I noted in my last post that without fiscal austerity the US, UK and Eurozone could currently be at output levels that are above current estimates of potential or natural output. (For the US a chart is here.) In other words the output gap would be positive rather than negative. One response to that is to say without any fiscal austerity monetary policy would have raised rates. But are these estimates of potential output really independent of the path of actual output?
In a stylised view of macroeconomics the two are independent. Productive potential calculates how much you could produce if both labour and capital was fully employed using technology that itself is independent of current and past levels of output. You can say the same thing in a more kosher way by talking about natural output involving individuals working the amount they wish given real wages that reflect market clearing etc.
We know that stylised view is wrong for a variety of reasons. Labour that has been unemployed may become deskilled. Firms that are forced to cut back on investment in a recession may take time to rebuild their productive capacity. However there may be other ways it is wrong for reasons that are much more difficult to quantity. In particular, if investment falls in a recession, new technology that has to be embodied in new machines may fail to emerge, so the rate of technological progress may appear to decline.
These processes may not matter too much in normal (mild and short lived) booms and busts. However following a large recession they may become more important. As many have noted (e.g. Larry Ball here), estimates of the growth rate of productive potential made by organisations like the OECD and IMF have been revised down substantially since the Great Recession. The bigger the recession, the larger the fall in potential. As I noted here, to rationalise this as a gradual supply side reduction in the rate of technical progress (i.e. to avoid assuming technological regress), these organisations have had to also revise their view of pre-recession output gaps, to give what are frankly ludicrous numbers. It seems much more probable that estimates of productive potential are strongly influenced by actual levels of output.
If true, this is in one sense very optimistic. The process could be reversible. We could expand the economy by much more than most estimates of the output gap suggest, and estimates of productive potential would to some extent rise too. As I have said many times, given this possibility (and the huge costs of underestimating what potential is) we really should explore it by keeping policy as expansionary as possible until movements in inflation clearly tell us we have gone as far as we can. But this raises another puzzle. If we have the capacity to produce much more, why is demand so weak, when interest rates remain at the Zero Lower Bound (ZLB)? 
It is possible to construct sophisticated models of multiple equilibria where beliefs (animal spirits if you like) can shift us between equilibria. Roger Farmer is the most notable example of someone who has explored this possibility (see also David Andolfatto recently). Here I just want to make a simple observation about why we should take such possibilities seriously. The largest component of aggregate demand is consumption, and consumption depends on expected income, which can depend itself on actual output, and therefore on aggregate demand. The macroeconomy is therefore set up to allow self-fulfilling multiple equilibria.
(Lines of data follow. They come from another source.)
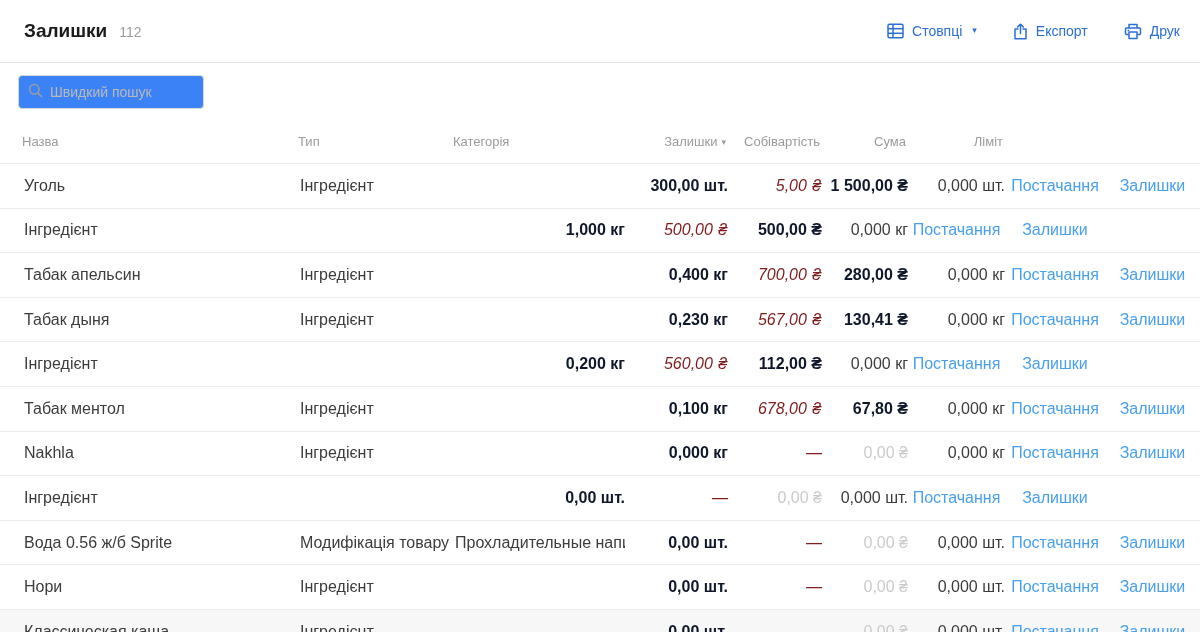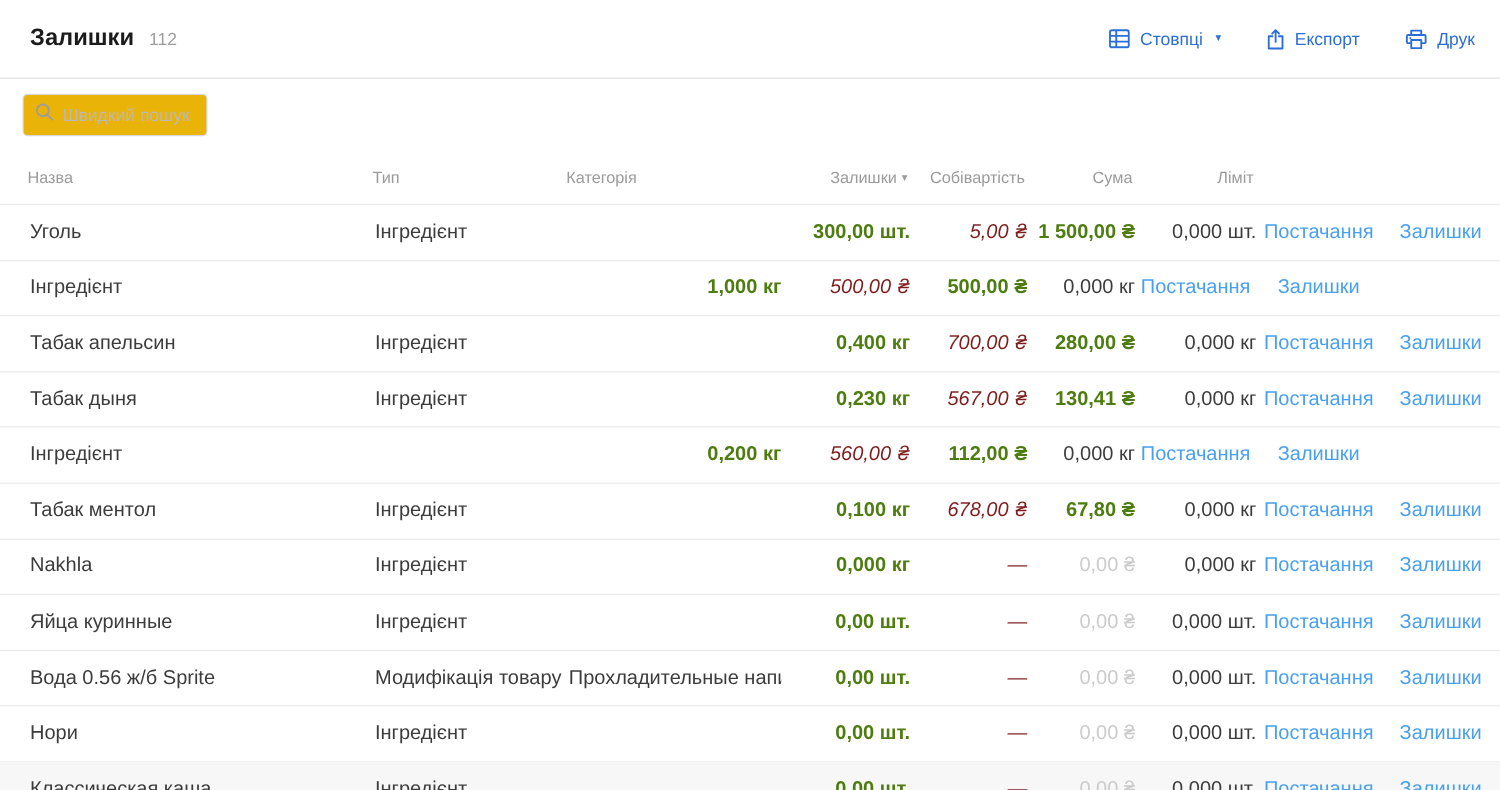"Швидкий пошук" .search-box { background: #eab308 -> #3b82f6; width: 148px -> 186px }
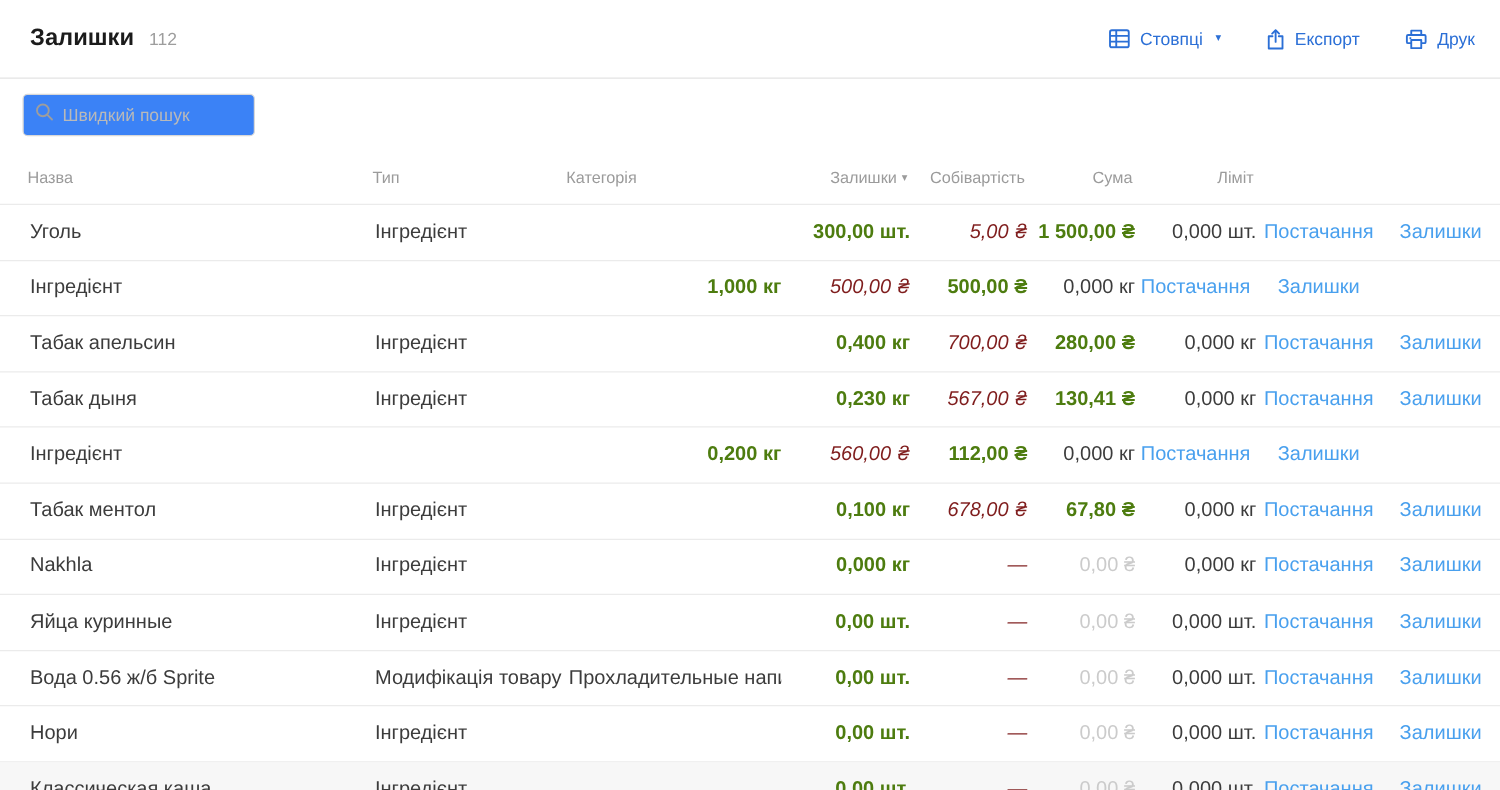"300,00 шт." .cell.bold { color: #4d7c0f -> #0f172a }
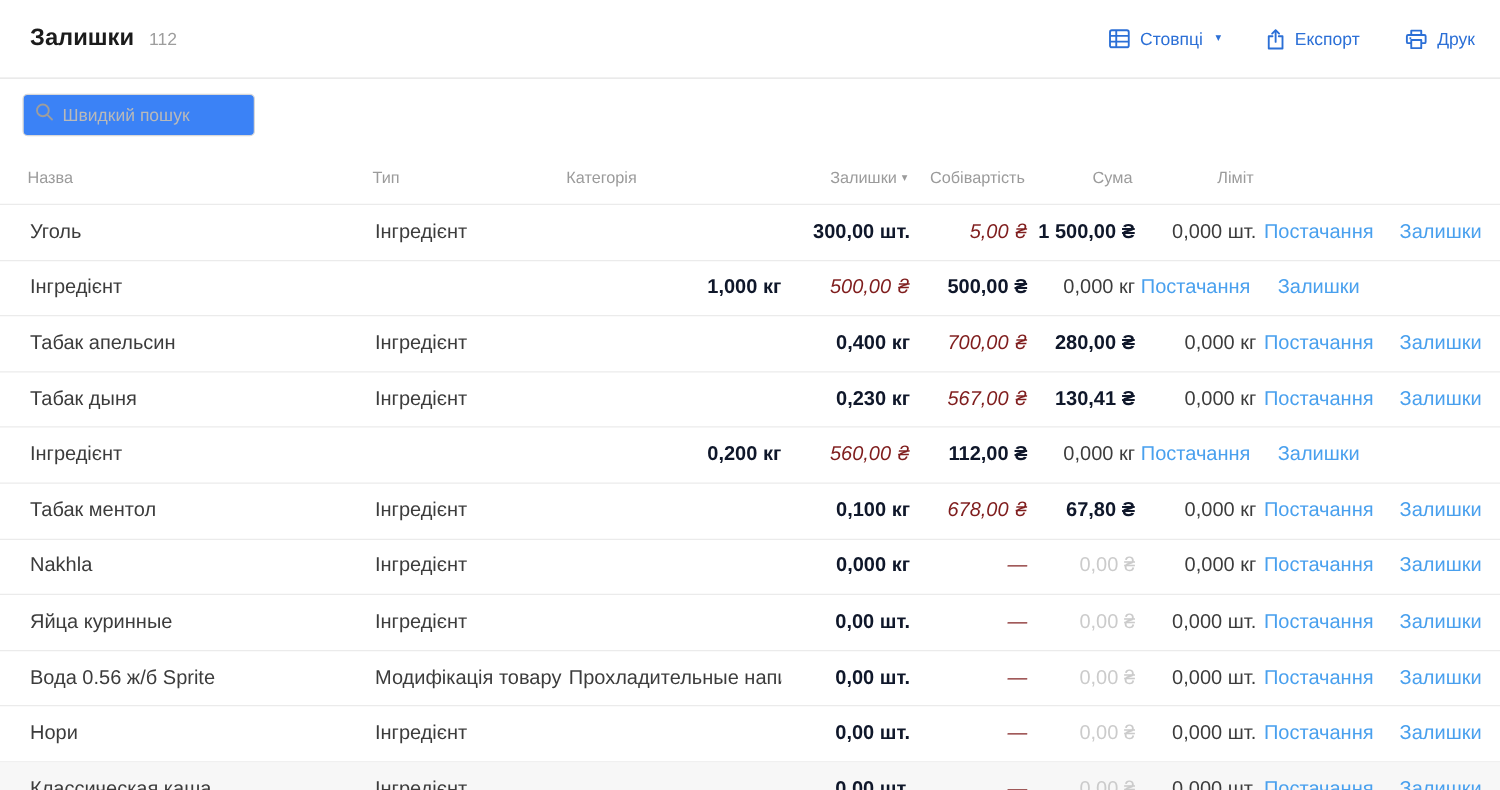"Яйца куринные" div.cell { html: <div>Яйца куринные</div> -> none }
That possibility is plausibly bounded on the up side. Goods have to be produced with capital and labour, and at some point workers at least will start demanding higher wages to work longer, generating inflation, which monetary policy reacts to by reducing demand. But the mechanisms that stop self-fulfilling beliefs on the down side are more problematic. Monetary policy finds it difficult to stimulate demand if interest rates hit the ZLB, particularly in a world of inflation targets. At the ZLB continuously falling inflation would become a liability (pushing up real interest rates), but thankfully inflation may become very sticky near zero. The unemployed may drift out of the labour force, or may become self-employed and produce much less, or real wages may fall such that firms start adopting more labour intensive techniques. For all these reasons, deficient demand may become persistent, to some extent disguised and not obviously self-correcting.
Just think about what has happened in the years following the Great Recession. Central banks and governments have steadily revised down their views of what the long run level of output is. It is hardly surprising in these circumstances, and with real wages stagnant or falling, that consumers would also revise down estimates of their long run income, and adjust consumption accordingly. In that way, demand appears to match a pessimistic view about long run supply.
You should not ask how sure I am about such stories, but how certain you are that they are wrong. If you are not certain, then the moral is the same: after a severe recession which appears to result in a loss of capacity, you use policy to explore the boundaries of just how much capacity has really been lost, and run the risk that inflation may rise as you do so. You do not sit back, tell yourself that below target inflation is probably temporary, and do nothing. And, of course, you do not plan for more fiscal austerity.
 Some central banks, most recently the Bank of England, appear to be revising what they think the actual lower bound is. According to Britmouse, that means I should no longer talk about either the ZLB or fiscal policy. Or as the skipper of the Titanic might have said, that iceberg really shouldn’t have been there.